#### What you have to do:
Copy out the data exactly, leaving the pictures behind.

#### Records to use:

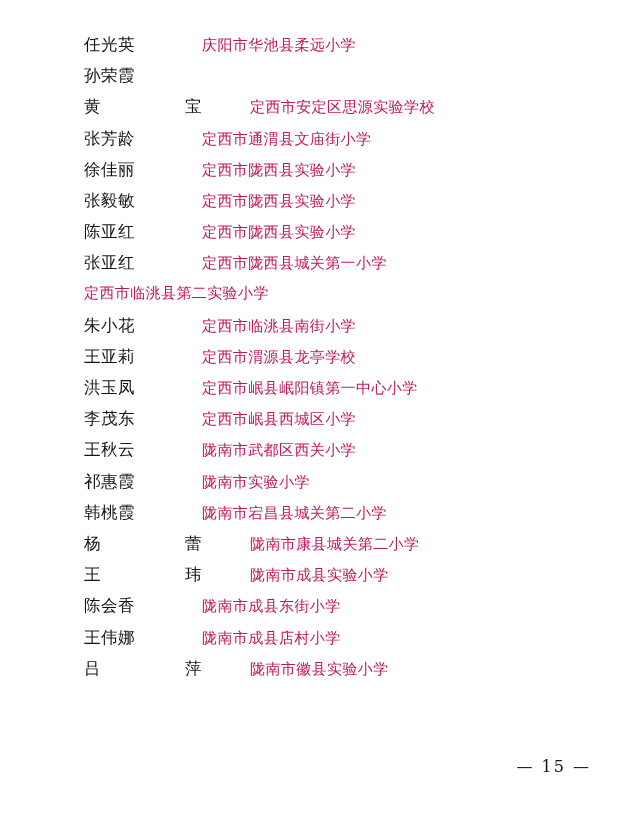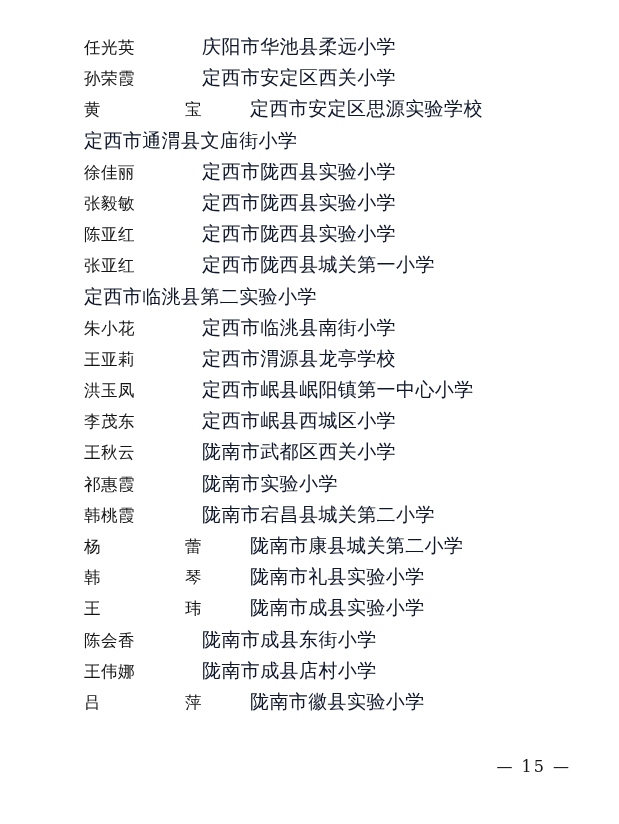--- a/index.html
+++ b/index.html
@@ -51,9 +51,9 @@
     box-sizing: content-box;
   }
   .school-cell {
-    font-size: 19px;
+    font-size: 15px;
     letter-spacing: 0.4px;
-    color: #0f172a;
+    color: #be185d;
     white-space: nowrap;
   }
   .page-number {

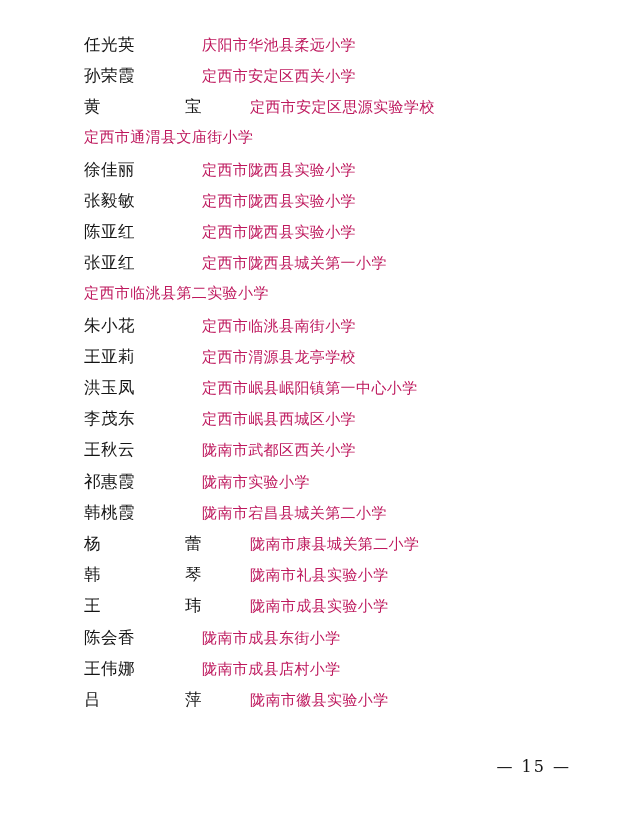--- a/index.html
+++ b/index.html
@@ -77,7 +77,6 @@
       </div>
       <div class="roster-row">
         <div class="name-cell">孙荣霞</div>
-        <div class="school-cell">定西市安定区西关小学</div>
       </div>
       <div class="roster-row">
         <div class="name-cell spread">黄宝</div>

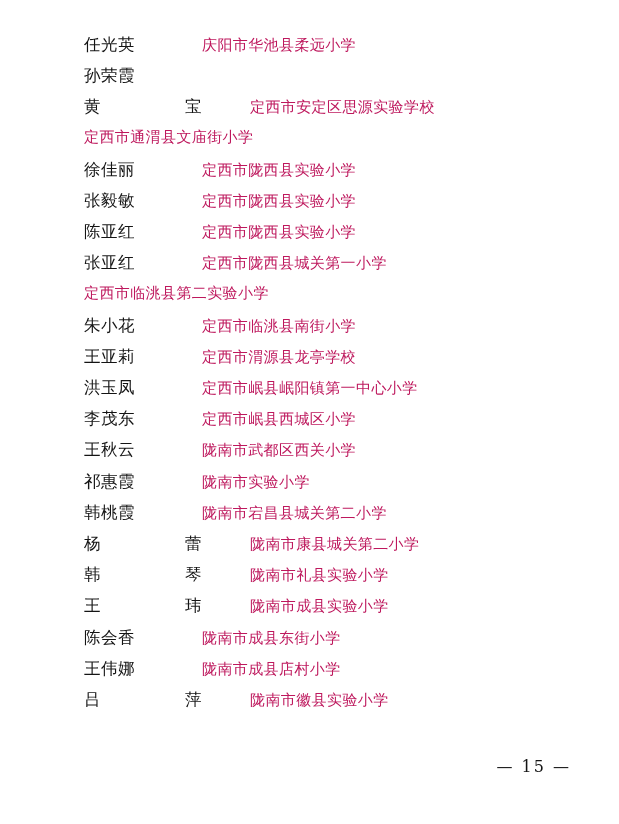--- a/index.html
+++ b/index.html
@@ -83,6 +83,7 @@
         <div class="school-cell">定西市安定区思源实验学校</div>
       </div>
       <div class="roster-row">
+        <div class="name-cell">张芳龄</div>
         <div class="school-cell">定西市通渭县文庙街小学</div>
       </div>
       <div class="roster-row">

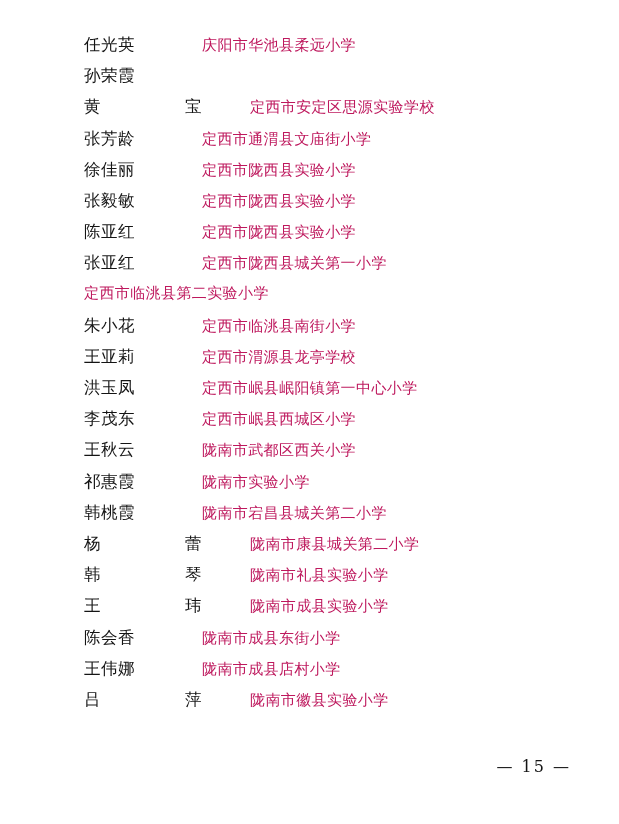--- a/index.html
+++ b/index.html
@@ -138,10 +138,6 @@
         <div class="school-cell">陇南市康县城关第二小学</div>
       </div>
       <div class="roster-row">
-        <div class="name-cell spread">韩琴</div>
-        <div class="school-cell">陇南市礼县实验小学</div>
-      </div>
-      <div class="roster-row">
         <div class="name-cell spread">王玮</div>
         <div class="school-cell">陇南市成县实验小学</div>
       </div>

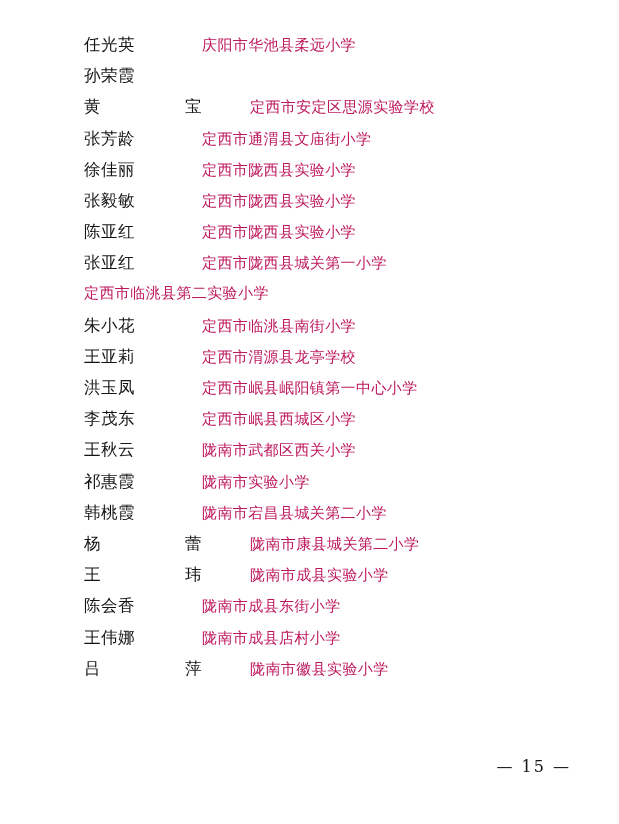--- a/index.html
+++ b/index.html
@@ -58,7 +58,7 @@
   }
   .page-number {
     position: absolute;
-    right: 72px;
+    right: 52px;
     bottom: 48px;
     font-size: 16px;
     letter-spacing: 2px;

#### Result of the task:
--- a/index.html
+++ b/index.html
@@ -51,9 +51,9 @@
     box-sizing: content-box;
   }
   .school-cell {
-    font-size: 19px;
+    font-size: 15px;
     letter-spacing: 0.4px;
-    color: #0f172a;
+    color: #be185d;
     white-space: nowrap;
   }
   .page-number {

--- a/index.html
+++ b/index.html
@@ -77,7 +77,6 @@
       </div>
       <div class="roster-row">
         <div class="name-cell">孙荣霞</div>
-        <div class="school-cell">定西市安定区西关小学</div>
       </div>
       <div class="roster-row">
         <div class="name-cell spread">黄宝</div>

--- a/index.html
+++ b/index.html
@@ -83,6 +83,7 @@
         <div class="school-cell">定西市安定区思源实验学校</div>
       </div>
       <div class="roster-row">
+        <div class="name-cell">张芳龄</div>
         <div class="school-cell">定西市通渭县文庙街小学</div>
       </div>
       <div class="roster-row">

--- a/index.html
+++ b/index.html
@@ -138,10 +138,6 @@
         <div class="school-cell">陇南市康县城关第二小学</div>
       </div>
       <div class="roster-row">
-        <div class="name-cell spread">韩琴</div>
-        <div class="school-cell">陇南市礼县实验小学</div>
-      </div>
-      <div class="roster-row">
         <div class="name-cell spread">王玮</div>
         <div class="school-cell">陇南市成县实验小学</div>
       </div>

--- a/index.html
+++ b/index.html
@@ -58,7 +58,7 @@
   }
   .page-number {
     position: absolute;
-    right: 72px;
+    right: 52px;
     bottom: 48px;
     font-size: 16px;
     letter-spacing: 2px;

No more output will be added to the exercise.